South Carolina Economy 2026: BMW, Aerospace, and Tourism
BMW Spartanburg exports 2/3 of its vehicles and faces EU retaliation risk. Boeing North Charleston assembles 787s as China delivery concerns mount. Port of Charleston handles Southeast shipping. Myrtle Beach and Hilton Head attract millions of visitors.

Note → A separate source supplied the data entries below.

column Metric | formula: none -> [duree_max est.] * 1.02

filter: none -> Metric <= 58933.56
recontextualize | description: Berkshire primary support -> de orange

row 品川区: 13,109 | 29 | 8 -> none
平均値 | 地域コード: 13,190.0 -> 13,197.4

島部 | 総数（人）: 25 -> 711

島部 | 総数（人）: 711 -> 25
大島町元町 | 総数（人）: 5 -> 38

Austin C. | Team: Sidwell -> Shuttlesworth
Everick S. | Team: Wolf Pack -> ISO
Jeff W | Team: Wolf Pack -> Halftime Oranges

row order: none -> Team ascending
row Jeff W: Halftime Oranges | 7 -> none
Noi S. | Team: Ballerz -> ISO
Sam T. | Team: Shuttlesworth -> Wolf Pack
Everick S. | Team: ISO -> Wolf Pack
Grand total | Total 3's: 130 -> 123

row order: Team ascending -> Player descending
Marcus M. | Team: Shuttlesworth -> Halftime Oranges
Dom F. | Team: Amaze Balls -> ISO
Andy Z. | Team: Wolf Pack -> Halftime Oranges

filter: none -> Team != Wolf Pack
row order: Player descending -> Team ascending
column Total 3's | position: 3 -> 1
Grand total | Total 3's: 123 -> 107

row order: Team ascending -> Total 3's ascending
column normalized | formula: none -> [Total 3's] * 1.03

South Carolina Economic Snapshot 2026
| Indicator | South Carolina | National | Status |
|---|---|---|---|
| Unemployment Rate | ~3.9% | 4.2% | below avg |
| BMW Spartanburg Employees | ~11,000 | — | EU tariff exposure |
| BMW Spartanburg Vehicles/Year | 400,000+ | — | largest BMW globally |
| BMW Export Share | ~2/3 | — | retaliation risk |
| Boeing North Charleston Jobs | ~7,000 | — | China delivery risk |
| Port of Charleston Volume | top 10 EC | — | regional hub |
| Tourism Revenue | ~$24B | — | growing |
| Myrtle Beach Visitors/Year | 20M+ | — | major destination |
| Volvo Cars Berkeley County | active | — | tariff exposure |
| Charlotte Metro Spillover | York Co. | — | suburban growth |
Sources: BLS, SC Department of Commerce, BMW Manufacturing, SC Ports Authority. Data as of early 2026.
Four Sectors Defining South Carolina's Trade Exposure
World's Largest BMW Plant, Maximum Tariff Exposure
BMW's Spartanburg plant produces the X3, X4, X5, X6, X7, and XM models and ships approximately two-thirds of its production to international markets — primarily Europe, China, and Asia-Pacific. This export orientation makes Spartanburg one of the largest single-plant vehicle exporters in the United States, a point BMW has repeatedly made in lobbying against auto tariffs.
When the US imposes auto tariffs, retaliating markets can target Spartanburg-produced BMW vehicles arriving in Europe with higher duties. The EU has specifically studied BMW and other foreign-owned US plants as potential retaliation targets precisely because they are politically inconvenient for Republican senators who represent these communities.
BMW employs approximately 11,000 people directly and anchors a supply chain of 30+ supplier plants employing tens of thousands more in the Upstate South Carolina region. The plant has invested over $13 billion in Spartanburg since 1992 and has been the single largest driver of Upstate economy development for three decades.
787 Dreamliner Assembly: China Customer Risk
Boeing's North Charleston facility, which opened in 2011, performs major assembly and delivery of the 787 Dreamliner. The plant employs approximately 7,000 workers and has been integral to Boeing's commercial aircraft production strategy, offering non-union production alongside the Everett, Washington plant.
China is one of the largest single-country customers for Boeing commercial aircraft, with Chinese carriers operating or ordering hundreds of 787s and 737s. US-China trade and political tensions have directly affected Boeing deliveries: China delayed and then partially resumed aircraft deliveries in response to trade and diplomatic friction. Any further deterioration in US-China relations under new tariff regimes creates pipeline risk for Charleston assembly backlog.
Volvo Cars also operates a US manufacturing plant in Berkeley County, South Carolina — the company's only US production facility — adding another European auto brand with tariff exposure to the state's manufacturing mix.
Myrtle Beach, Hilton Head, and the Port of Charleston
Tourism generates approximately $24 billion annually for South Carolina's economy. Myrtle Beach is the most visited beach destination in the United States by domestic travelers, drawing over 20 million visitors per year. Hilton Head Island attracts an affluent domestic and international visitor base with its resort economy. Both destinations are sensitive to consumer spending confidence, which is affected by recession fears and inflation driven by tariff-induced price increases.
The Port of Charleston is one of the deepest natural harbors on the East Coast and handles container traffic from manufacturing operations across the Southeast. BMW Spartanburg vehicle exports move through Charleston. Agricultural and industrial goods from inland states transit through the port.
International visitor tourism to Myrtle Beach and Hilton Head could be affected by US foreign policy tensions and retaliatory visa or travel friction, though the primary threat to South Carolina tourism is domestic — a consumer slowdown driven by tariff-related price increases on discretionary spending.